La Cour de cassation écarte cet argument, au motif que la cour d’appel n’était pas tenue de s’expliquer sur ce point dès lors que le magazine était par ailleurs exploité sous format électronique depuis 2011 et que cet usage - conforté par la parution du magazine sous format papier à compter d’août 2013 - était sérieux et réalisé en dehors de la période suspecte.
Il était donc indifférent que certains actes d’exploitation allégués par le Figaro, et en particulier le lancement d’un nouveau magazine « JOURS DE FRANCE » sous forme papier, aient été réalisés alors que cette société était déjà informée de la possibilité d’une action en déchéance à son encontre pour non-exploitation de sa marque.
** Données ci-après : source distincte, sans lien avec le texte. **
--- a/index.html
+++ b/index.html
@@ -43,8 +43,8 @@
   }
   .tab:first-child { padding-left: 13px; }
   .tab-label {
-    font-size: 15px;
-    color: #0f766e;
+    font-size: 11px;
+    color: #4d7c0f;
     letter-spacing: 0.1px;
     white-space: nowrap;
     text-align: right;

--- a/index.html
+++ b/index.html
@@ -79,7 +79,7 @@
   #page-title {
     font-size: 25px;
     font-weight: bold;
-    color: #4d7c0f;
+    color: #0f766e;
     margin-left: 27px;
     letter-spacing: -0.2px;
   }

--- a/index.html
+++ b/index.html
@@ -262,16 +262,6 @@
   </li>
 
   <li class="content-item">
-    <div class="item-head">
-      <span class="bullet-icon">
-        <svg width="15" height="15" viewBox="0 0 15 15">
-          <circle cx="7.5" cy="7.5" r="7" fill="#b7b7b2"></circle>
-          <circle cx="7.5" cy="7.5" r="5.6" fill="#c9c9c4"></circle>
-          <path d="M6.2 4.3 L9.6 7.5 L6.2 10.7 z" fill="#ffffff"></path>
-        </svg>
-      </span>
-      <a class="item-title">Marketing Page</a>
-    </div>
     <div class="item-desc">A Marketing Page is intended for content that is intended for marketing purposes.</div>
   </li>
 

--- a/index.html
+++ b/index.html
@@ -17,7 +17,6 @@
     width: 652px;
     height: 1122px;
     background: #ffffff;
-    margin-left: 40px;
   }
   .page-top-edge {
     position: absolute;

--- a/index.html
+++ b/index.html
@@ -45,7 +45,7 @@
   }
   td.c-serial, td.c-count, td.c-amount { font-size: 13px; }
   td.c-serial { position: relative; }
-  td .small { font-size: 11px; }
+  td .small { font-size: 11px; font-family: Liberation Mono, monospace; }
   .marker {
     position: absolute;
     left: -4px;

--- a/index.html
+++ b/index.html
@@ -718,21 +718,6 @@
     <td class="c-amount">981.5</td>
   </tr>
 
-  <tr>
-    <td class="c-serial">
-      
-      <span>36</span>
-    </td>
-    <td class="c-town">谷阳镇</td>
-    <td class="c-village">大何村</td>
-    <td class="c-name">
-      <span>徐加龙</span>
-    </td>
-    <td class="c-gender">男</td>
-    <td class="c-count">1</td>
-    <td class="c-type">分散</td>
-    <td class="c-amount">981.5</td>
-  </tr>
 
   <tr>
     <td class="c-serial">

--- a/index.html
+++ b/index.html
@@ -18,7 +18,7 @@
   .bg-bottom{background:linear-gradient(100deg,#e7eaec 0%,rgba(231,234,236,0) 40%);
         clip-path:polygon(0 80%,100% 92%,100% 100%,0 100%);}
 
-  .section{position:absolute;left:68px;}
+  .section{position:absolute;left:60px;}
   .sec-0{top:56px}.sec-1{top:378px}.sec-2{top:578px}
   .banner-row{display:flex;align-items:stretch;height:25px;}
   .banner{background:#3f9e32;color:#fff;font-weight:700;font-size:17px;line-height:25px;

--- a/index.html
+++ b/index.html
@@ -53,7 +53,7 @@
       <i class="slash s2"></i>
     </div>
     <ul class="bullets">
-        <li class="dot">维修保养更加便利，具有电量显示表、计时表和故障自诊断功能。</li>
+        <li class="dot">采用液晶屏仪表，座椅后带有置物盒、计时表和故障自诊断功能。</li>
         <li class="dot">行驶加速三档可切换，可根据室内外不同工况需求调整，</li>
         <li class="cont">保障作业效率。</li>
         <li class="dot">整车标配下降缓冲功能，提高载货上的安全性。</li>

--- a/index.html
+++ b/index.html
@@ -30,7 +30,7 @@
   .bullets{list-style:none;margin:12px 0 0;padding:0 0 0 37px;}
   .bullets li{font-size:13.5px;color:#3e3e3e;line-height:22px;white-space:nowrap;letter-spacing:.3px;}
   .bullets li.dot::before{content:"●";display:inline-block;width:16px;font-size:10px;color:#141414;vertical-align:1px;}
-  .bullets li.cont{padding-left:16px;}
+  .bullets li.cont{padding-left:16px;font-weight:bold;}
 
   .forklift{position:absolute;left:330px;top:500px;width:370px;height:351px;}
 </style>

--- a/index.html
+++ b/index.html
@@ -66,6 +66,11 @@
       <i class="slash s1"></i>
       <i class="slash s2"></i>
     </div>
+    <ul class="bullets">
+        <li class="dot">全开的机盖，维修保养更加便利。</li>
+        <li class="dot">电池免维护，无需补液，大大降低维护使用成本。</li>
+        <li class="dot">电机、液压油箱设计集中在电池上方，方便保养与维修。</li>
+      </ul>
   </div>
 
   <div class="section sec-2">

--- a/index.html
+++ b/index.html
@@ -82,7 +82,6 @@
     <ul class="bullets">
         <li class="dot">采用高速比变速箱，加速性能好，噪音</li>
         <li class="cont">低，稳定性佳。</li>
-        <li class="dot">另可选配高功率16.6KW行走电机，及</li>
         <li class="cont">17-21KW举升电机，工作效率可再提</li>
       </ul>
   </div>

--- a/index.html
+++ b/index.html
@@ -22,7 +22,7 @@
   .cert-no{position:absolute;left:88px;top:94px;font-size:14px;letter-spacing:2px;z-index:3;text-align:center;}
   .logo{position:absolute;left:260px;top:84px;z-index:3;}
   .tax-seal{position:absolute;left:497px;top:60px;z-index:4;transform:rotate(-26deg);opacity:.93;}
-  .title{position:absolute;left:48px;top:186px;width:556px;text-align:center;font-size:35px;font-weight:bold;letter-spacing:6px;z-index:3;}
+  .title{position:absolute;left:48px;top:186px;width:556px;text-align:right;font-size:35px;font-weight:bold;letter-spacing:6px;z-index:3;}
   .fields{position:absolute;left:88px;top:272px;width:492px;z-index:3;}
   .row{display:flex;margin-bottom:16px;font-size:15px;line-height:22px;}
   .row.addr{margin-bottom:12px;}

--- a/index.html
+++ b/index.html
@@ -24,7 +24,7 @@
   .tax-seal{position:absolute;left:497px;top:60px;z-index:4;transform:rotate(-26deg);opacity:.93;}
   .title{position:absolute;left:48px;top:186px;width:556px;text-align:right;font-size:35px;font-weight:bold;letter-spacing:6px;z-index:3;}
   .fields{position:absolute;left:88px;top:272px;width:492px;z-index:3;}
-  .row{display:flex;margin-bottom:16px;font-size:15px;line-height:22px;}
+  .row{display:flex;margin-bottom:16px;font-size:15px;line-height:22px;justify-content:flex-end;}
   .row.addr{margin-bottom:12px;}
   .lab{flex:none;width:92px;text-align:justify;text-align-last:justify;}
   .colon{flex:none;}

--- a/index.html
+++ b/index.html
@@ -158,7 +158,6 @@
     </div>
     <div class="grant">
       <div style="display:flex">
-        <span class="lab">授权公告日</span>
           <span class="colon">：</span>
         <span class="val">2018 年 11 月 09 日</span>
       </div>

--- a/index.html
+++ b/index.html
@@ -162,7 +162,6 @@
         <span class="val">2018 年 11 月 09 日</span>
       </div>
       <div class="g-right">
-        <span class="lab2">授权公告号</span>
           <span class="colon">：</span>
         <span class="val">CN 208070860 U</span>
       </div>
Autrement dit, pour échapper à la déchéance pour défaut d’exploitation, il est légitime d’invoquer l’ensemble des actes d’exploitation de la marque réalisés antérieurement aux trois mois précédant la demande en déchéance formée devant le juge, même lorsque certains d’entre eux ont été réalisés en connaissance de la menace de déchéance par son titulaire.
Cette solution s’impose au regard du texte de l’article L.714-5 CPI, qui organise sans ambiguïté la période suspecte et son point de départ, indépendamment du moment où l’éventualité d’une demande en déchéance de la marque est pour la première fois portée à la connaissance de son titulaire.